The downward trend is accelerating this year, the agency said, with recent record-low prices being set at auctions in the UAE, Saudi Arabia, Chile, Mexico, Peru and Ethiopia. Next year, up to 1 200 GW of existing coal capacity could cost more to operate than the cost of new utility-scale solar PV, IRENA said.
Electricity costs from utility-scale solar PV fell 13 percent in 2019, reaching a global average of 6.8 cents (US$ 0.068) per kilowatt-hour (kWh), according to the Renewable Power Generation Costs in 2019 report. Onshore and offshore wind both declined about 9 percent, reaching US$0.053/kWh and US$0.115/kWh, respectively.

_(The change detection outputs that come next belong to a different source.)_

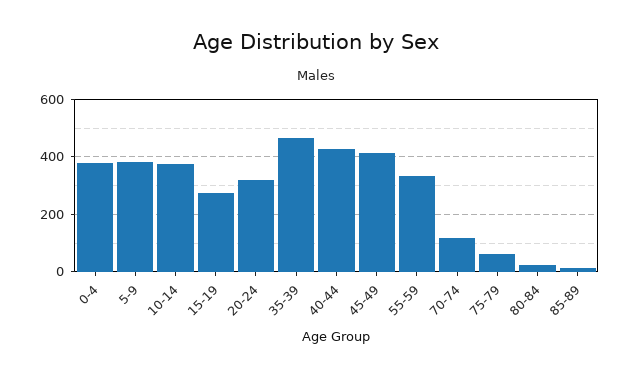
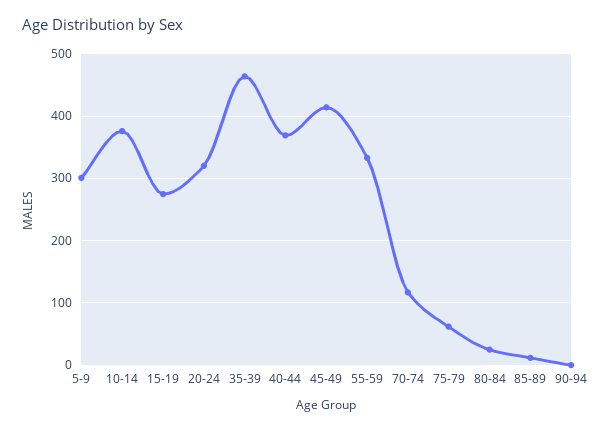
0-4: 375 -> none
5-9: 375 -> 300
40-44: 425 -> 370
90-94: none -> 0

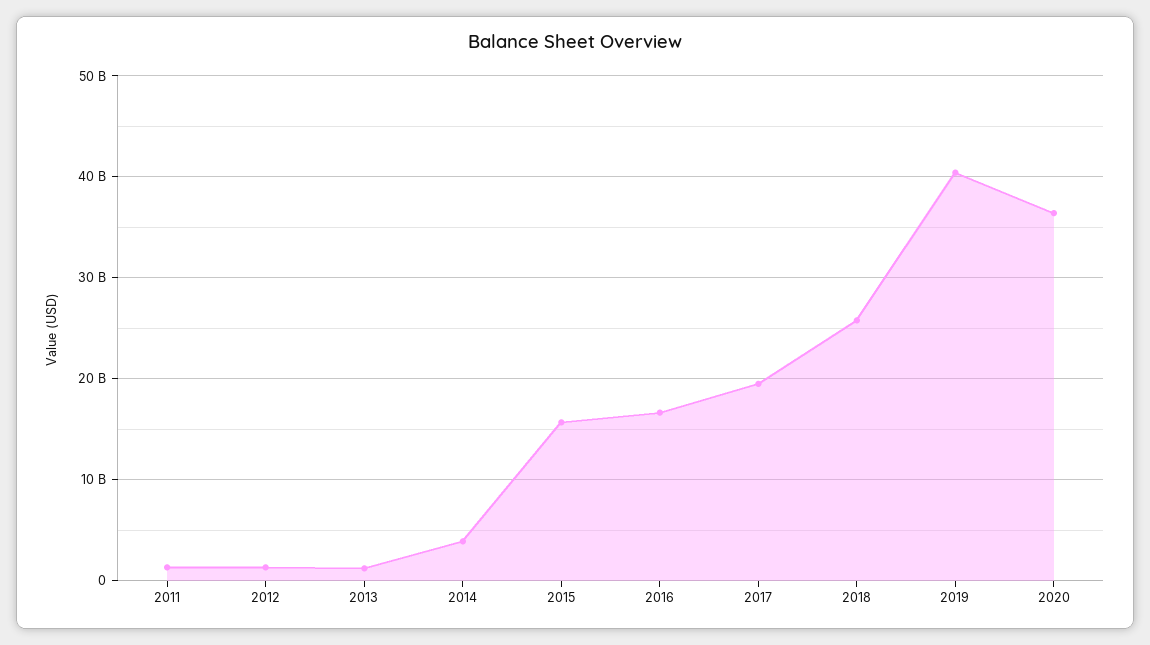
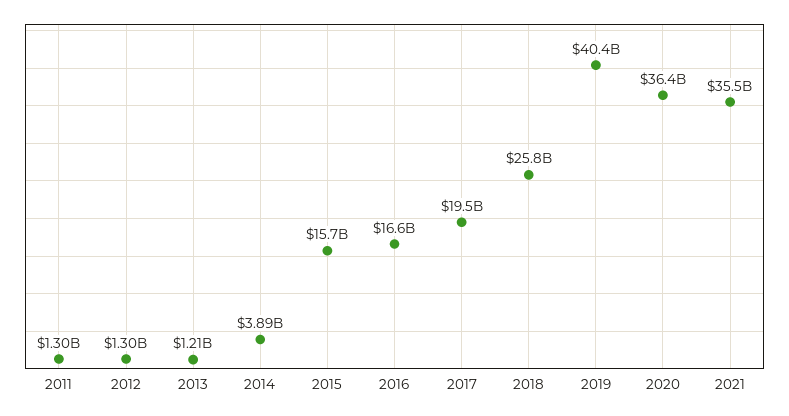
2021: none -> 35500000000

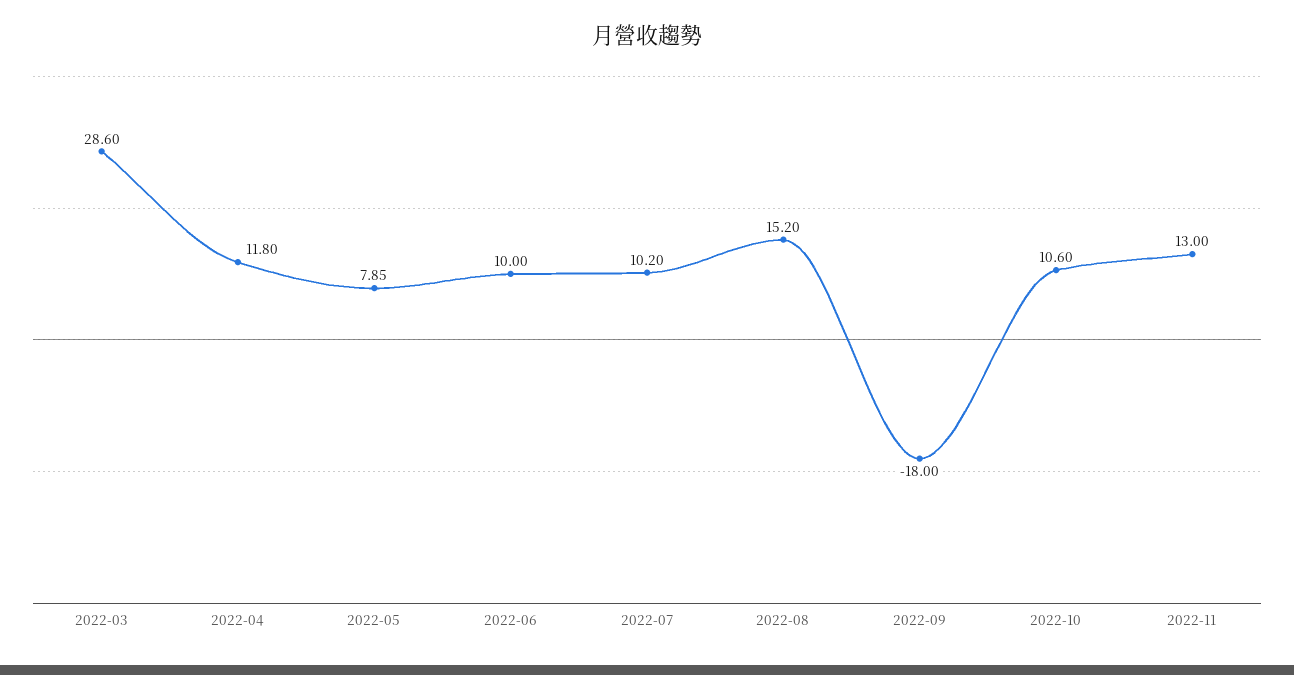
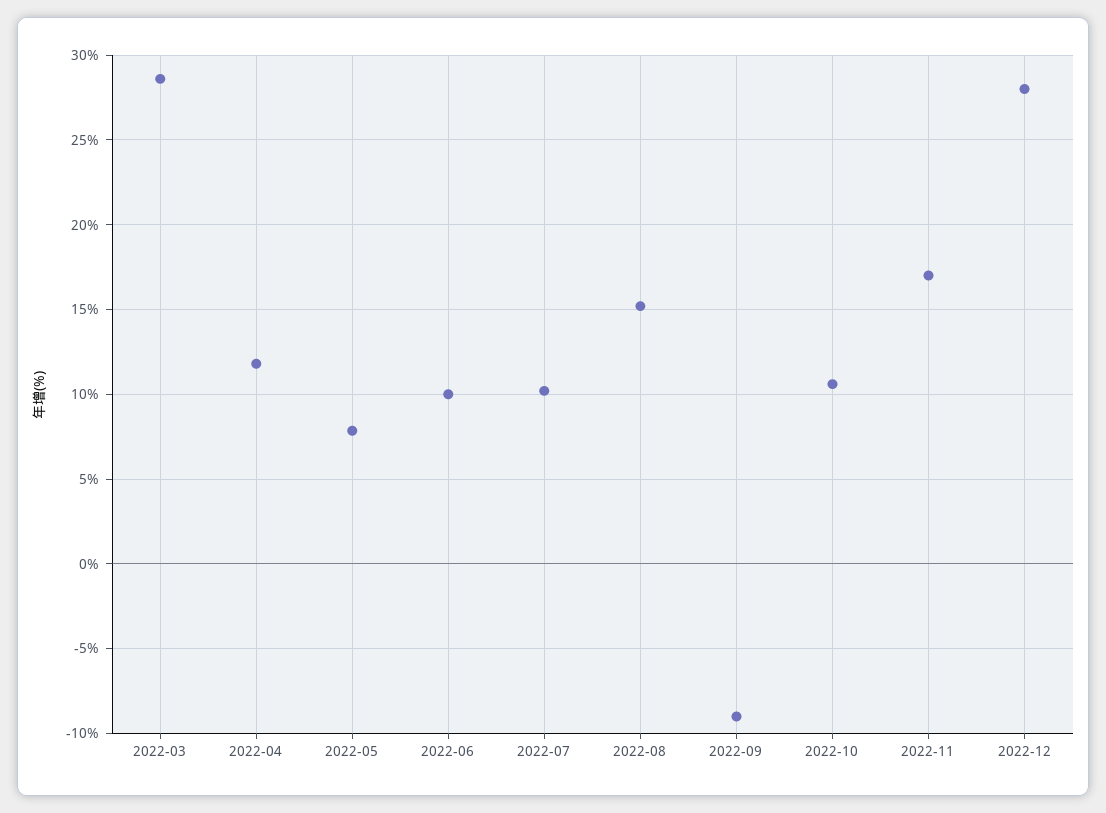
2022-09: -18 -> -9
2022-11: 13 -> 17
2022-12: none -> 28

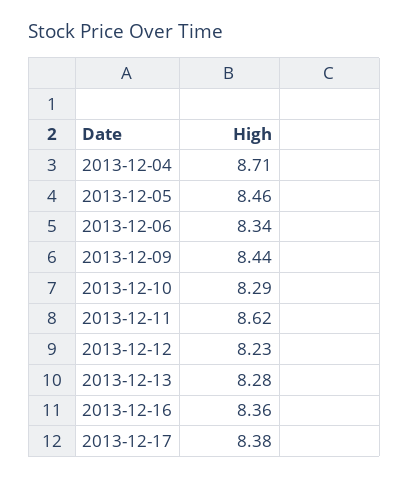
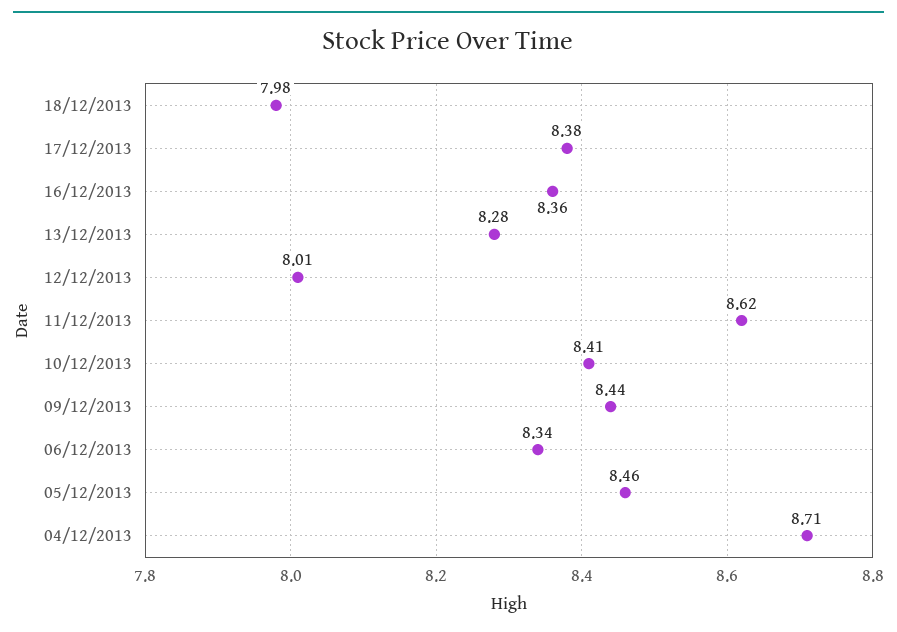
2013-12-10: 8.29 -> 8.41
2013-12-12: 8.23 -> 8.01
18/12/2013: none -> 7.98

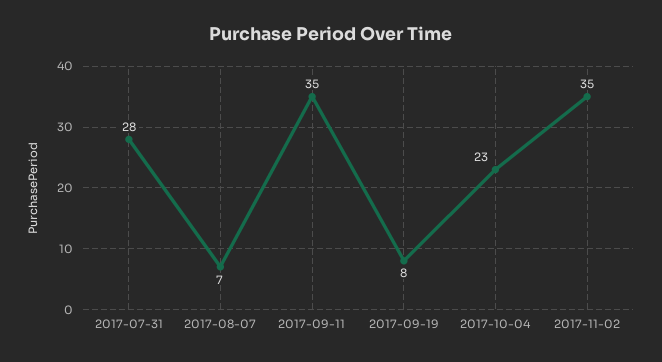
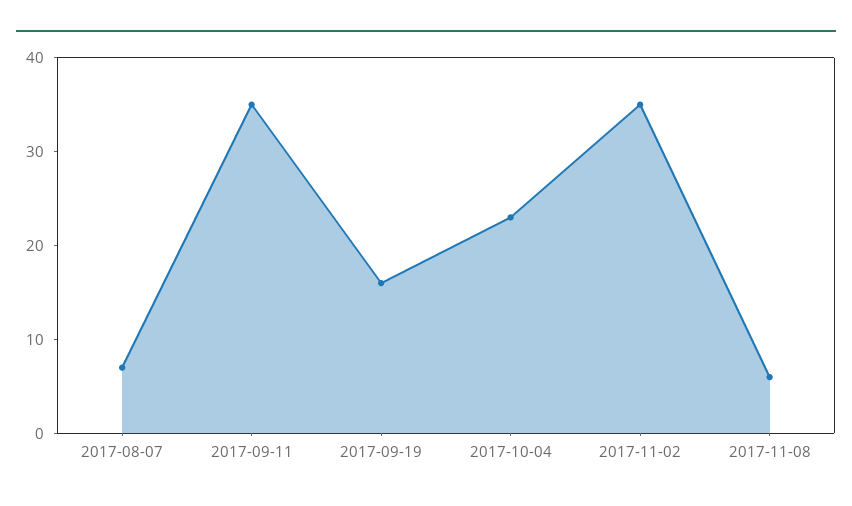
2017-07-31: 28 -> none
2017-09-19: 8 -> 16
2017-11-08: none -> 6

Replacing the costliest 500 GW of coal with solar PV and onshore wind next year would cut power system costs by up to US$23 billion every year and reduce annual emissions by around 1.8 gigatons (Gt) of carbon dioxide (CO2), equivalent to 5 percent of total global CO2 emissions in 2019. It would also yield an investment stimulus of US$940 billion – equivalent to around 1 percent of global GDP.
“Renewable energy is increasingly the cheapest source of new electricity, offering tremendous potential to stimulate the global economy and get people back to work,” said Francesco La Camera, Director-General of IRENA. “Renewable investments are stable, cost-effective and attractive offering consistent and predictable returns while delivering benefits to the wider economy.
“A global recovery strategy must be a green strategy,” La Camera added. “Renewables offer a way to align short-term policy action with medium- and long-term energy and climate goals. Renewables must be the backbone of national efforts to restart economies in the wake of the COVID-19 outbreak. With the right policies in place, falling renewable power costs, can shift markets and contribute greatly towards a green recovery.”
Renewable electricity costs have fallen sharply over the past decade, driven by improving technologies, economies of scale, increasingly competitive supply chains and growing developer experience. Since 2010, utility-scale solar PV power has dropped 82 percent in cost, followed by concentrating solar power (CSP) at 47 percent, onshore wind at 39 percent and offshore wind at 29 percent.